__Task__: Output, word for word, the lines of this listing that fall between the line with "moeten doorvragen op" and the line with "- http://www.dreamy.pe.kr/zbxe/3768486/314/trackback", counting both of those lines, and no others.

==== Supplied records ====

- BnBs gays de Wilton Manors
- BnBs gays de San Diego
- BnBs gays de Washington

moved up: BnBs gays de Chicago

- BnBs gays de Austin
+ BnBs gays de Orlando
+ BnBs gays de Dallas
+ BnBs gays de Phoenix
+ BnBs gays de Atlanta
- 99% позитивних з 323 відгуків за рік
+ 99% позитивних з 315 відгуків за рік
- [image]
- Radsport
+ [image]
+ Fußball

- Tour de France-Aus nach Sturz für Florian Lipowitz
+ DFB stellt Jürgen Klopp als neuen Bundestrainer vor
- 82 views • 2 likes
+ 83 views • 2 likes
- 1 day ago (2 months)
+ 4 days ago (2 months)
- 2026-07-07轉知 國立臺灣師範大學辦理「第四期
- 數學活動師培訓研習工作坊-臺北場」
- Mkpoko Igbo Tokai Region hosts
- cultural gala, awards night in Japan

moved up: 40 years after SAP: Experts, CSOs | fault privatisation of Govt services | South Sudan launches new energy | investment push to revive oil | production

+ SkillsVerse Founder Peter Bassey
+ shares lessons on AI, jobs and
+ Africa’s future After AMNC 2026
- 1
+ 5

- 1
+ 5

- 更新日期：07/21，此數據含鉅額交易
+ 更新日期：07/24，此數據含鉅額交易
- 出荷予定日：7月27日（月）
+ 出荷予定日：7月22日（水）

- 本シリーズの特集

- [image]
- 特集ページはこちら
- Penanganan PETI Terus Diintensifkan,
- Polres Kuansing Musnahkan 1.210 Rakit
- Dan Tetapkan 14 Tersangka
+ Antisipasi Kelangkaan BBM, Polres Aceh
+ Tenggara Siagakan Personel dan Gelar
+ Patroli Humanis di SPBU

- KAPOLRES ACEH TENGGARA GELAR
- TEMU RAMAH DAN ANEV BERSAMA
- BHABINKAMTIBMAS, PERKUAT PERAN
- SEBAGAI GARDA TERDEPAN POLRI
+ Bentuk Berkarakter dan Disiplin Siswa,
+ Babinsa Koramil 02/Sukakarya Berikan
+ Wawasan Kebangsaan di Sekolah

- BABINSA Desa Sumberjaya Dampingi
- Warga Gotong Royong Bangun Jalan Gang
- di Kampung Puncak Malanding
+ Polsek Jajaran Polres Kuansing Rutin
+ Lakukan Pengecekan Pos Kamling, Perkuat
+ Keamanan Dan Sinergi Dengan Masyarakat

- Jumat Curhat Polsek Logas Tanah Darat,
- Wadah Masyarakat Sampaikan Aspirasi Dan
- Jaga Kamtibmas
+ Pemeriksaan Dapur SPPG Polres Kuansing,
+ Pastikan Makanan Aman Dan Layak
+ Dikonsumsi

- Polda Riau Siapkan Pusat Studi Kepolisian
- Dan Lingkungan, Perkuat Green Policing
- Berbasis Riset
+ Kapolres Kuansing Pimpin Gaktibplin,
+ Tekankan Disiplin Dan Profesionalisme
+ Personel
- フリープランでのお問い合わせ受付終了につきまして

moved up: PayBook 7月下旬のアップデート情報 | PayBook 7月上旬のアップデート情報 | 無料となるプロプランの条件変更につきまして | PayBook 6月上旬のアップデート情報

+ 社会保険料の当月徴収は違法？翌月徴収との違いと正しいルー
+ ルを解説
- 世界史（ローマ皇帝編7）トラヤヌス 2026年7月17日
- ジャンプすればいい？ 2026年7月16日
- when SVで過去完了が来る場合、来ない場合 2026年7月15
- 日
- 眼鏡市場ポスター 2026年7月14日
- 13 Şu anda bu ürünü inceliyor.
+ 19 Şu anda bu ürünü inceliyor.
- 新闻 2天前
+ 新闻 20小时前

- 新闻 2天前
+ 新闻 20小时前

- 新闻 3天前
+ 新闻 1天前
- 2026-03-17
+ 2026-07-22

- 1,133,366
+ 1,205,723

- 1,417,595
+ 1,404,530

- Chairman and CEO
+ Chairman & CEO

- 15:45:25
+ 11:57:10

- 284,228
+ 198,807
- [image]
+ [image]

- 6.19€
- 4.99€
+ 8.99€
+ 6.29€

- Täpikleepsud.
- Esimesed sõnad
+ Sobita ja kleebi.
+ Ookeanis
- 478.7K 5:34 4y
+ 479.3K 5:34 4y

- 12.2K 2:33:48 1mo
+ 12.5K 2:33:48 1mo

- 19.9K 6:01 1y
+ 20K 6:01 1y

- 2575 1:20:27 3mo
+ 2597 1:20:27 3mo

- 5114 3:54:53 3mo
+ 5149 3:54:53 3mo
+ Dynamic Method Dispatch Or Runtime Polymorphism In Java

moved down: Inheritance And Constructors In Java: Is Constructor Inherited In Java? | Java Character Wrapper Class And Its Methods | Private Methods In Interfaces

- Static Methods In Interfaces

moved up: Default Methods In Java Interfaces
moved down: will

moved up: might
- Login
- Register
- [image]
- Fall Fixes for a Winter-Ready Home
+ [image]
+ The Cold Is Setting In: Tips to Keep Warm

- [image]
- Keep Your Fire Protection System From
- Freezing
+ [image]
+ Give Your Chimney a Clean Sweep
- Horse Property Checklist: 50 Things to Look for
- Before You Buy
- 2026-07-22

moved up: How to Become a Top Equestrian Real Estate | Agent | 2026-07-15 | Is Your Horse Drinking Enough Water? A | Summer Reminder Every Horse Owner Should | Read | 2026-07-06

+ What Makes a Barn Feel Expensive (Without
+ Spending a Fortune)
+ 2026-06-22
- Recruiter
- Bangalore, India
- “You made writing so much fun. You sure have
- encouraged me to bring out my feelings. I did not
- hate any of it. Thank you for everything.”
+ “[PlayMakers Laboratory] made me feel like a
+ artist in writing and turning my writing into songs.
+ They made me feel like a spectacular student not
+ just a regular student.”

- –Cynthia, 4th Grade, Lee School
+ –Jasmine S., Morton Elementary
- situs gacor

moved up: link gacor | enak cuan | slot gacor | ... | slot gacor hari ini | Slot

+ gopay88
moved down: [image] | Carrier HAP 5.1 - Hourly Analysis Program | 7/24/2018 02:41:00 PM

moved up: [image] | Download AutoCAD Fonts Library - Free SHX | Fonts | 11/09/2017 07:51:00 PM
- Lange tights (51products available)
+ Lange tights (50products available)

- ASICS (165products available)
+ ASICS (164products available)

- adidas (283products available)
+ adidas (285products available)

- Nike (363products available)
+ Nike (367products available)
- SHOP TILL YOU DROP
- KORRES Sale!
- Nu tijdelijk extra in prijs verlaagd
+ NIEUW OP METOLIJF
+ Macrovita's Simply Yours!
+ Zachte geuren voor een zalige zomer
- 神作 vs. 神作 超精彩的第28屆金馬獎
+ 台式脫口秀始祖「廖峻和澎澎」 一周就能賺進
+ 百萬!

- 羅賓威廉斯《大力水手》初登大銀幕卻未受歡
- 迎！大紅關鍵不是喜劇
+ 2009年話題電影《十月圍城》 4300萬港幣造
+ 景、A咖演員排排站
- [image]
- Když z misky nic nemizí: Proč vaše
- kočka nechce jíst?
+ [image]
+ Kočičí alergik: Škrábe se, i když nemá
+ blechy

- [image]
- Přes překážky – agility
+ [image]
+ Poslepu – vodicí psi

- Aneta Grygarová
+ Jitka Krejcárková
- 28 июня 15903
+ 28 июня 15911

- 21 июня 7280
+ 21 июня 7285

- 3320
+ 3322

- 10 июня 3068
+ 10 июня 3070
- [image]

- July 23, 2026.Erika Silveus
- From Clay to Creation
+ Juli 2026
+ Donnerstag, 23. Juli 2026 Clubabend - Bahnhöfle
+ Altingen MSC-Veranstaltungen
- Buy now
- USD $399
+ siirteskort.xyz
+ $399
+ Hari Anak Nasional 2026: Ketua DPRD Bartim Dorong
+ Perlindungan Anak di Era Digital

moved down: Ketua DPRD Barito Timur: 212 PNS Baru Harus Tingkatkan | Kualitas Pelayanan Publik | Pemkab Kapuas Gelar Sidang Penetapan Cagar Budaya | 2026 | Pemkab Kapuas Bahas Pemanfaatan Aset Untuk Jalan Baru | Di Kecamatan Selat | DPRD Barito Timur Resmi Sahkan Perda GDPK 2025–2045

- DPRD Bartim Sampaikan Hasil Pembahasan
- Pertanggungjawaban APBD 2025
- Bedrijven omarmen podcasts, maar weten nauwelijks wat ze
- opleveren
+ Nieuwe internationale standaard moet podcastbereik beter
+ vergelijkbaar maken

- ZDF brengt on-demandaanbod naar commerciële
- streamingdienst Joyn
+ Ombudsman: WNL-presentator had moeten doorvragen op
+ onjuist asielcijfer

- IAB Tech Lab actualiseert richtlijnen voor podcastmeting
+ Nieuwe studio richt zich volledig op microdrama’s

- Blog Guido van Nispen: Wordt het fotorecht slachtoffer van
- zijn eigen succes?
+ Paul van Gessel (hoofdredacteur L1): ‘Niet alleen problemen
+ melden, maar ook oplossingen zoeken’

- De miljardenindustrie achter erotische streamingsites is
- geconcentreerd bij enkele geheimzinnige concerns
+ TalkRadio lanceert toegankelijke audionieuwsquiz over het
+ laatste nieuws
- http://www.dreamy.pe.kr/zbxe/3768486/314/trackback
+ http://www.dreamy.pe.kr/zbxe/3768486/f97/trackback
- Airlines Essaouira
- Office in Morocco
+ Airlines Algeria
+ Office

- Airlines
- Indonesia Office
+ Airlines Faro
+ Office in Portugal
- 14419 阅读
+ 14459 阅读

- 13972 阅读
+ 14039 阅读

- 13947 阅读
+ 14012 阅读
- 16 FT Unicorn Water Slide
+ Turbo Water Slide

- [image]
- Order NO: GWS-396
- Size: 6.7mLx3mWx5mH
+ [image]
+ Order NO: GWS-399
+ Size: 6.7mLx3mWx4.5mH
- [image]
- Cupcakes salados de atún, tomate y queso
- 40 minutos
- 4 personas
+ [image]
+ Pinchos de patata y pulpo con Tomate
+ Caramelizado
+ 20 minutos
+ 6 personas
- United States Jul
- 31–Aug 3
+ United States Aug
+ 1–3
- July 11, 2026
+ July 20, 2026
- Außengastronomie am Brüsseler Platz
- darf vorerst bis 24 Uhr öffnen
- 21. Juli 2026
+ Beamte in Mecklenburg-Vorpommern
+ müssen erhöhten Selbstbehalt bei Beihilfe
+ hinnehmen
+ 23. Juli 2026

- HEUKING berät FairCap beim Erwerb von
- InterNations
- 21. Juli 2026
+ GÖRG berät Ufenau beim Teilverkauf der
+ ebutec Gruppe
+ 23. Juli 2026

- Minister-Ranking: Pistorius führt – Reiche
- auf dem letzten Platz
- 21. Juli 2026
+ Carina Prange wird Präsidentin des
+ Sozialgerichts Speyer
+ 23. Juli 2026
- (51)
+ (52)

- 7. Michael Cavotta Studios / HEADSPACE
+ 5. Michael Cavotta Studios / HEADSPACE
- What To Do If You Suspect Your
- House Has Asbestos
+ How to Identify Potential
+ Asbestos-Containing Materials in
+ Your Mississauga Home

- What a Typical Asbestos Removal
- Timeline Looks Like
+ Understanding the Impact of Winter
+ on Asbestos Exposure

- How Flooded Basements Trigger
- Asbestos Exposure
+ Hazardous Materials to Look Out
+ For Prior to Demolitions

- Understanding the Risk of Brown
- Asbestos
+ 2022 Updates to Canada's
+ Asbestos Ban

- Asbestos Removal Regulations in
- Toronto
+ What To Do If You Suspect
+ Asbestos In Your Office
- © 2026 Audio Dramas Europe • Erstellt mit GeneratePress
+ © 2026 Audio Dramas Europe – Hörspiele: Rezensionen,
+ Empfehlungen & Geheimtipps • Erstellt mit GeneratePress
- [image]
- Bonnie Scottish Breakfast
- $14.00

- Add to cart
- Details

====

__Answer section__:
+ Ombudsman: WNL-presentator had moeten doorvragen op
+ onjuist asielcijfer

- IAB Tech Lab actualiseert richtlijnen voor podcastmeting
+ Nieuwe studio richt zich volledig op microdrama’s

- Blog Guido van Nispen: Wordt het fotorecht slachtoffer van
- zijn eigen succes?
+ Paul van Gessel (hoofdredacteur L1): ‘Niet alleen problemen
+ melden, maar ook oplossingen zoeken’

- De miljardenindustrie achter erotische streamingsites is
- geconcentreerd bij enkele geheimzinnige concerns
+ TalkRadio lanceert toegankelijke audionieuwsquiz over het
+ laatste nieuws
- http://www.dreamy.pe.kr/zbxe/3768486/314/trackback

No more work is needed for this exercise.